Um estudo publicado pela revista médica Lancet no começo de julho deste ano afirmava que o número de mortos na Faixa de Gaza devia ser superior ao de 186 mil pessoas, contando os assassinados diretamente por “Israel”, aqueles que padeceram pela fome, os que morreram por doenças tratáveis, aqueles que foram dados como desaparecidos e podem estar em valas comuns que ainda não foram encontradas ou sob os escombros, além de muitas outras causas.

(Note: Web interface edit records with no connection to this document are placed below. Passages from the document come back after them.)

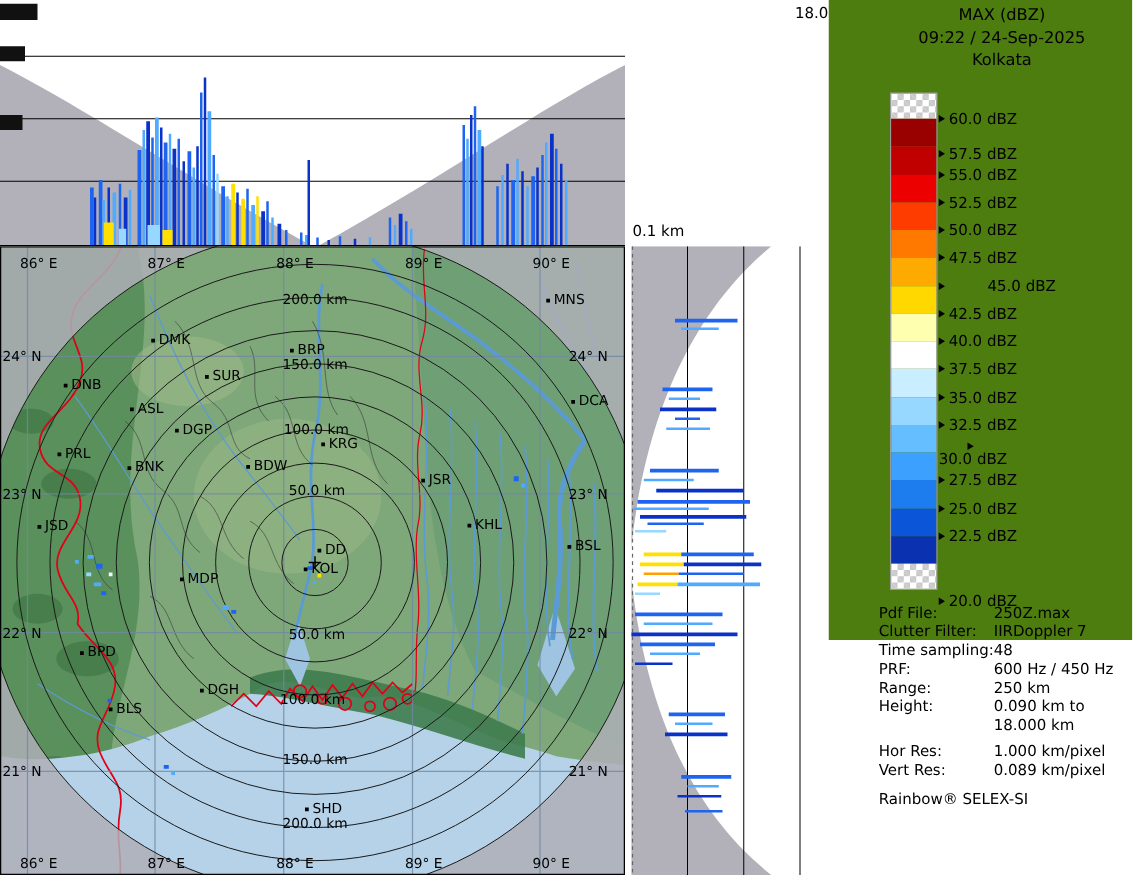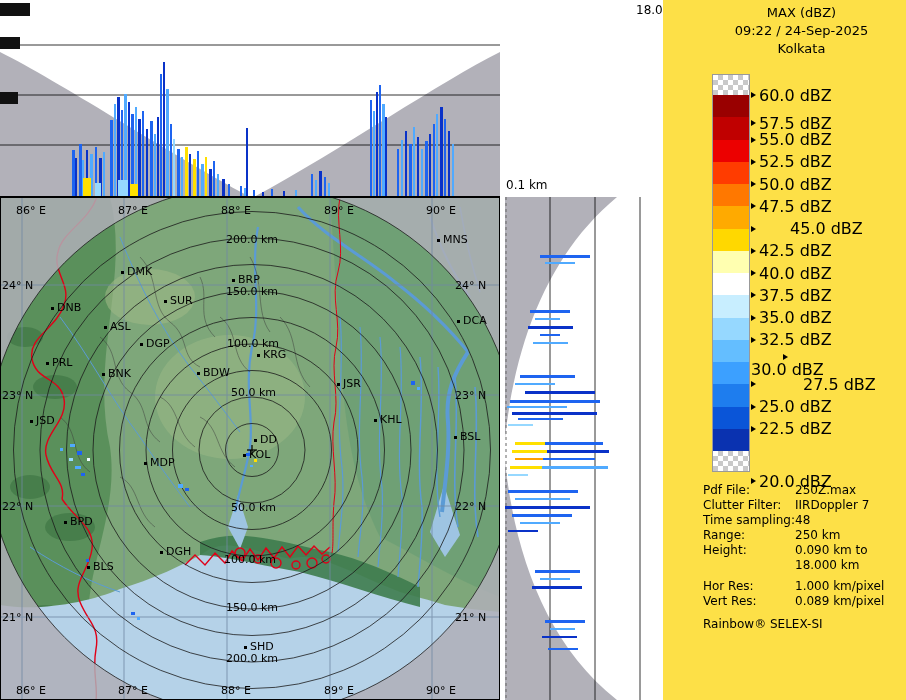"MAX (dBZ)" #legend-panel { background: #fde047 -> #4d7c0f; height: 700px -> 512px }
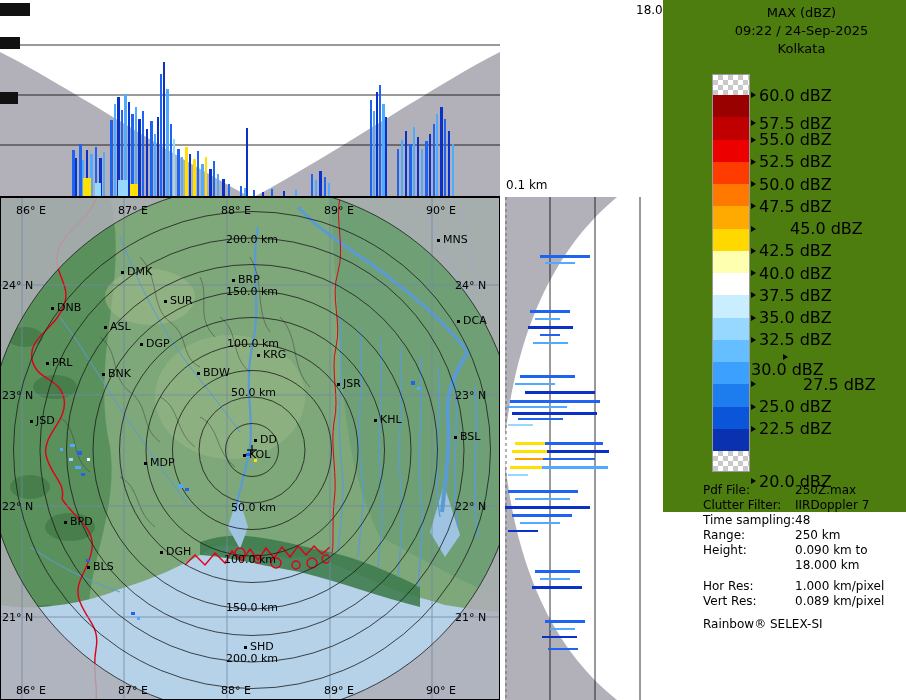"60.0 dBZ" .lvl { font-size: 16px -> 12px }
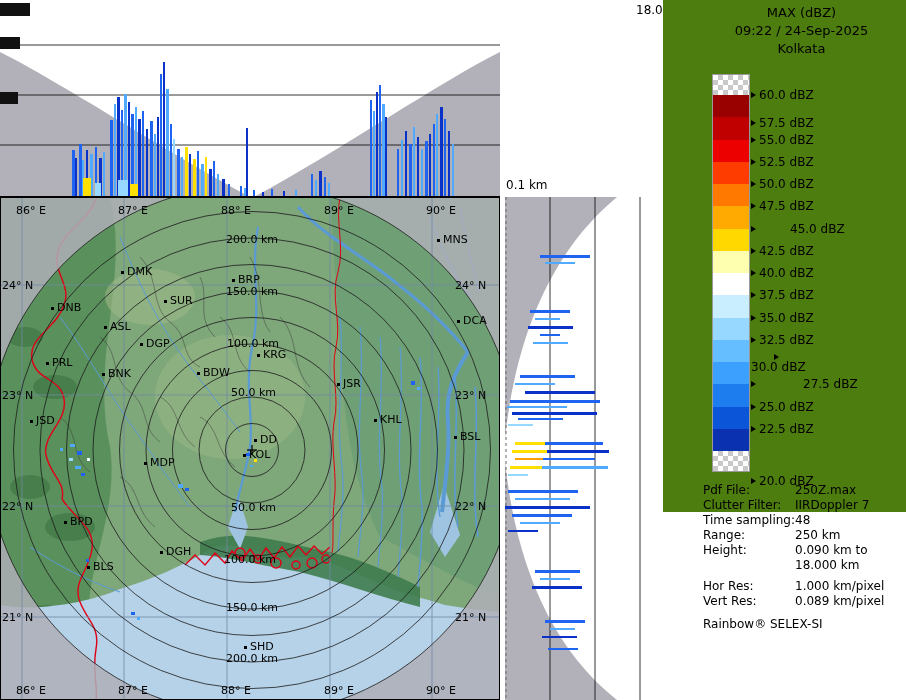"27.5 dBZ" div.lvl { gap: 44px -> none }
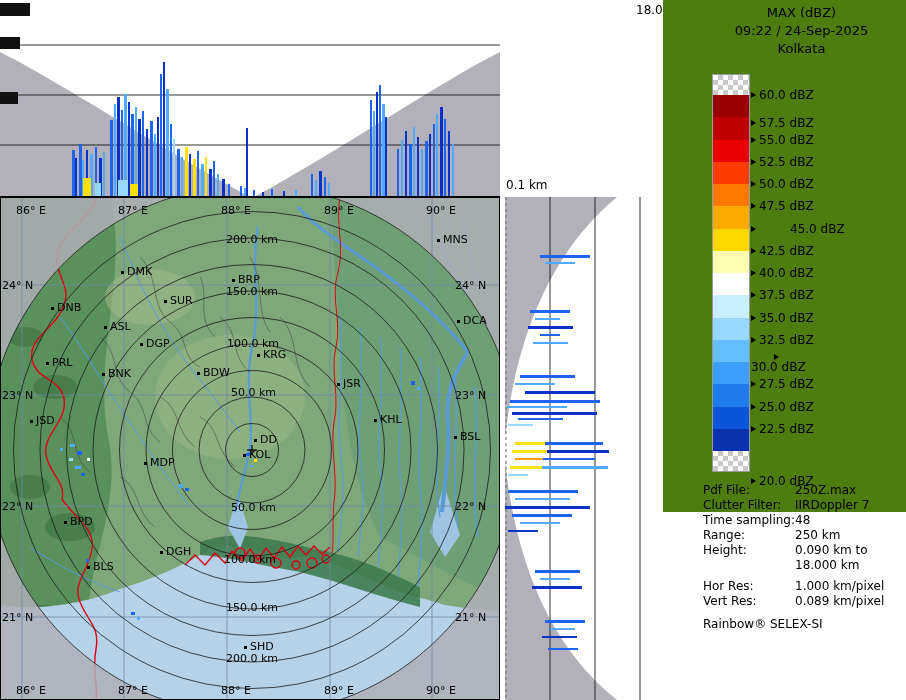"PRF: 600 Hz / 450" div.info-row { html: none -> <div><span>PRF:</span><span>600 Hz / 450 Hz</span></div> }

Por fim, Igor Sabino questiona o porquê de se dar “mais credibilidade ao que é divulgado por um grupo terrorista que iniciou o conflito que ao país que busca se defender”. Em primeiro lugar, como dissemos acima, “Israel” não é também um país, mas sim, a colonização da Palestina pelo imperialismo de conjunto, o que, segundo as próprias leis internacionais, não dá o “direito de defesa” de Israel em relação aos palestinos, que são o povo colonizado. Os palestinos, sim, têm o direito de defesa em relação a “Israel” e, segundo o direito internacional, podem exercer esse direito de maneira armada ou de qualquer outra maneira que seja necessária.
O que Sabino tenta fazer é rebaixar os palestinos ao nível de animais, sem direito à defesa. Não são humanos para ele e, portanto, qualquer tentativa de defesa é vista como um ato de barbárie, enquanto que “Israel”, que bombardeia indiscriminadamente não só a Palestina, mas o Líbano, o Iêmen – o próprio presidente da Organização Mundial da Saúde quase foi assassinado por “Israel” no aeroporto de Sanaa – e agora a Síria, seria a vítima que tenta se proteger. Mas para ele os terroristas são os palestinos.